### What the task asks
Give back an exact repetition of the material below, from its first line through the line that contains "font-size:15px; color:#F2F4F5; font-weight:400;", both included, minus the pictures.

### Material for the task

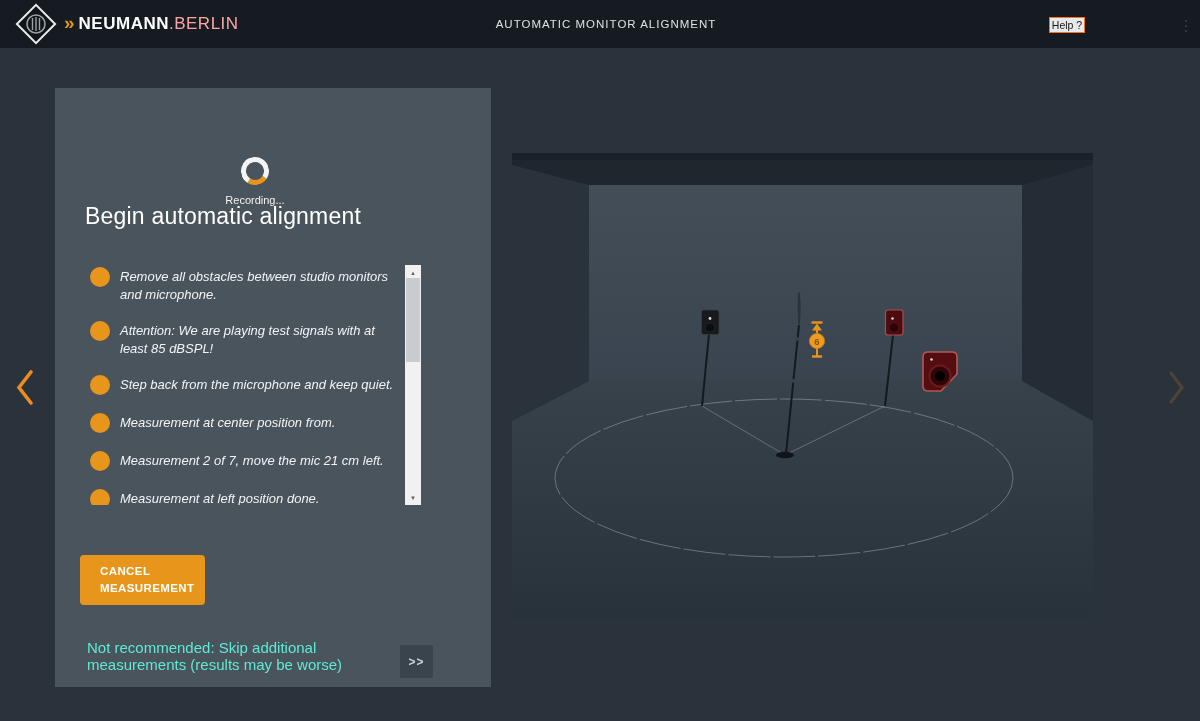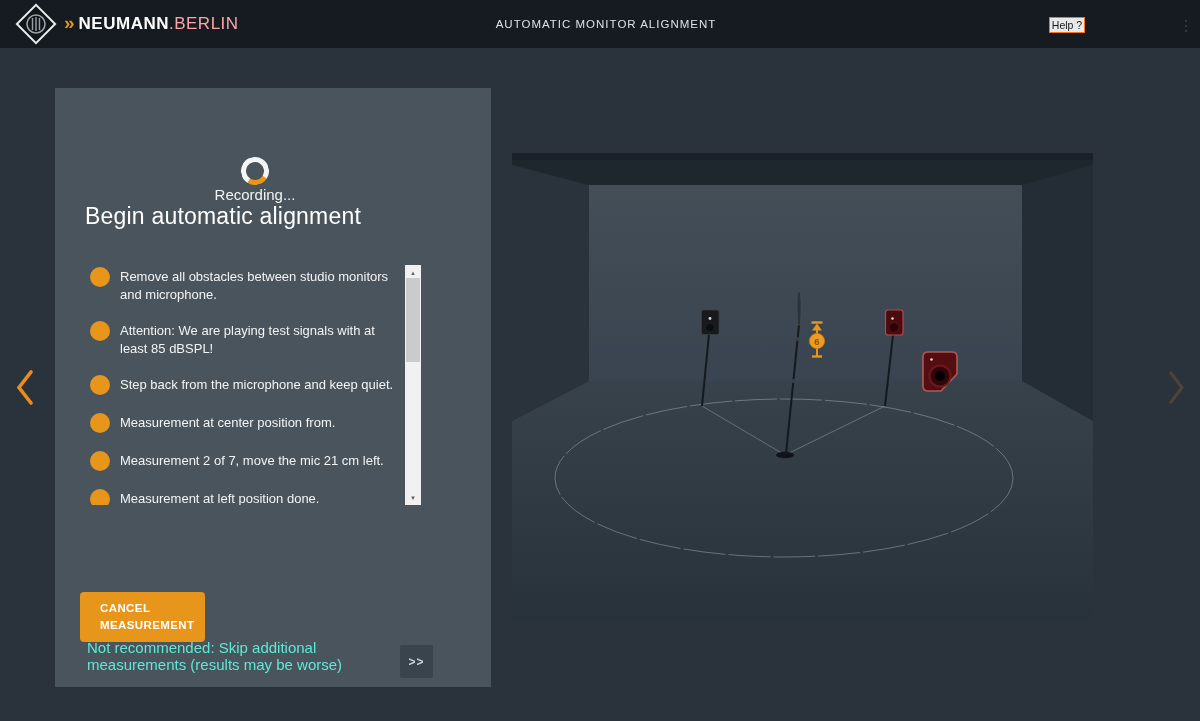--- a/index.html
+++ b/index.html
@@ -52,8 +52,8 @@
     transform:rotate(-12deg);
   }
   .status-text {
-    position:absolute; left:0; top:98px; width:400px; text-align:center;
-    font-size:15px; color:#F2F4F5; font-weight:400;
+    position:absolute; left:0; top:106px; width:400px; text-align:center;
+    font-size:11px; color:#F2F4F5; font-weight:400;
   }
 
   .steps-scroll {

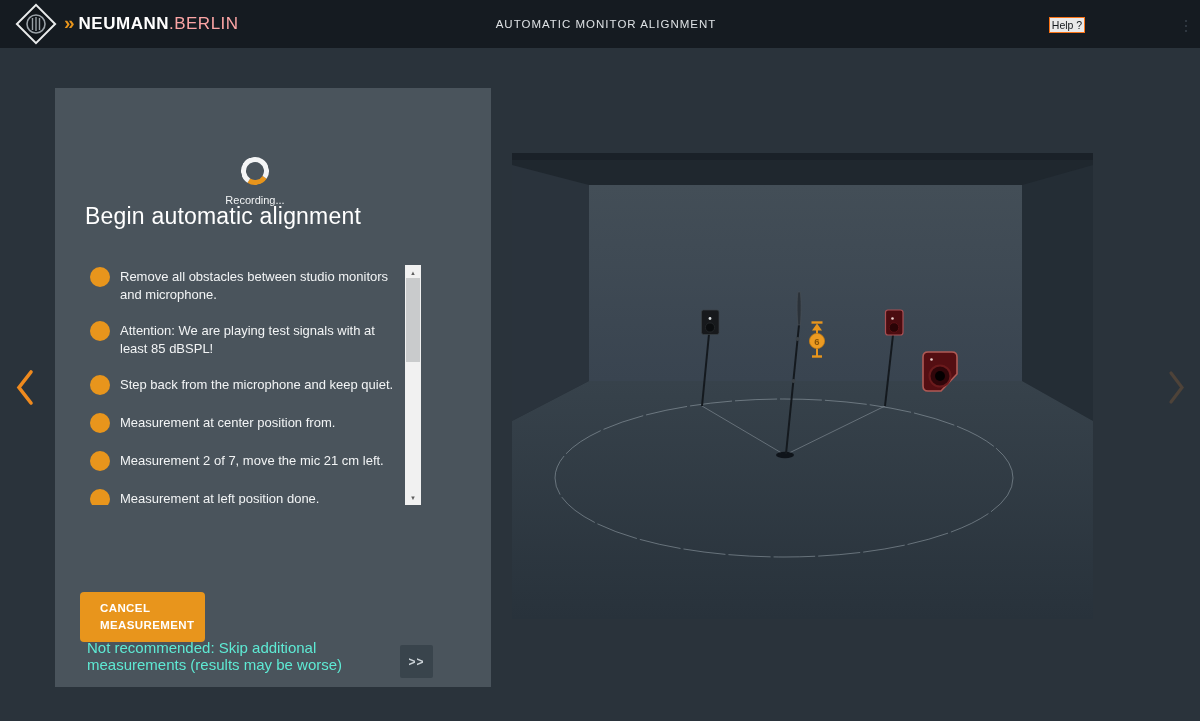--- a/index.html
+++ b/index.html
@@ -60,7 +60,7 @@
     position:absolute; left:25px; top:177px; width:341px; height:240px;
     overflow:hidden;
   }
-  .steps-list { list-style:none; padding:2px 0 0 0; width:325px; }
+  .steps-list { list-style:none; padding:2px 0 0 0; width:325px;font-style:italic; }
   .step-row { display:flex; align-items:flex-start; margin-bottom:18px; }
   .step-bullet {
     flex:0 0 20px; width:20px; height:20px; border-radius:50%;

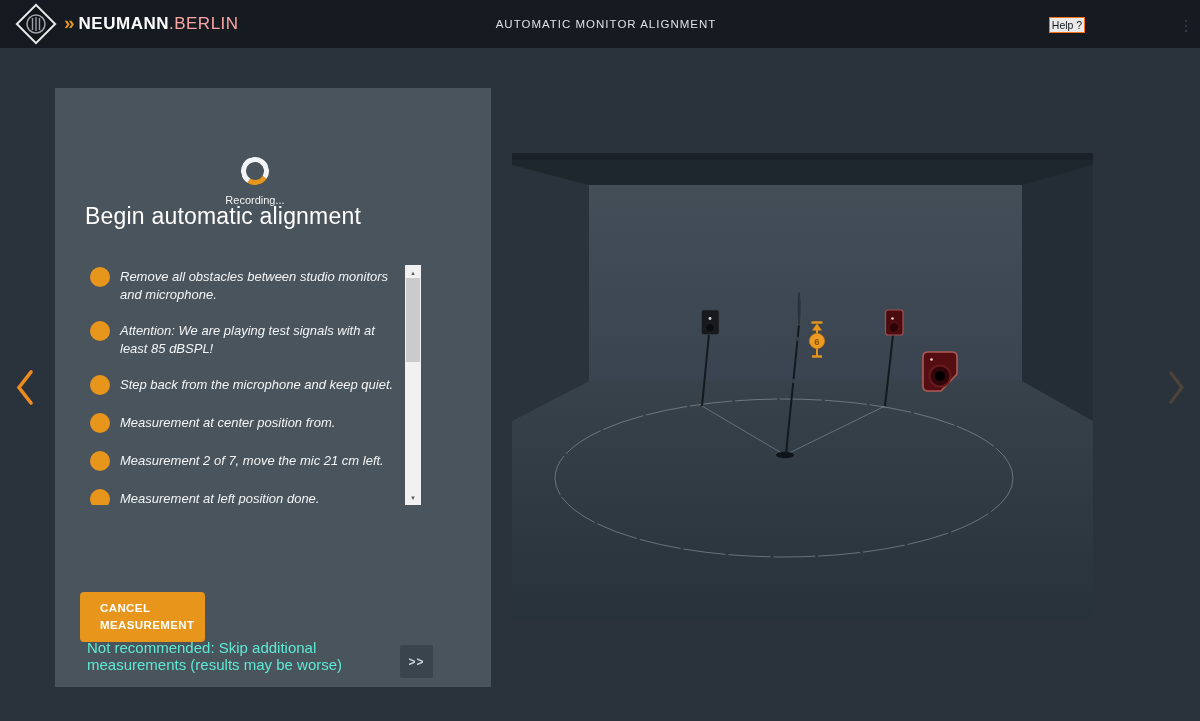--- a/index.html
+++ b/index.html
@@ -90,7 +90,7 @@
     position:absolute; left:25px; top:467px; width:125px; height:50px;
     background:#E8951C; border:none; border-radius:4px; cursor:pointer;
     display:flex; align-items:center; text-align:left;
-    padding-left:20px; padding-right:14px;margin-top:37px;
+    padding-left:20px; padding-right:14px;
   }
   .cancel-btn span {
     font-size:11.5px; font-weight:600; color:#FFFFFF; line-height:17px;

### Finished exercise
--- a/index.html
+++ b/index.html
@@ -52,8 +52,8 @@
     transform:rotate(-12deg);
   }
   .status-text {
-    position:absolute; left:0; top:98px; width:400px; text-align:center;
-    font-size:15px; color:#F2F4F5; font-weight:400;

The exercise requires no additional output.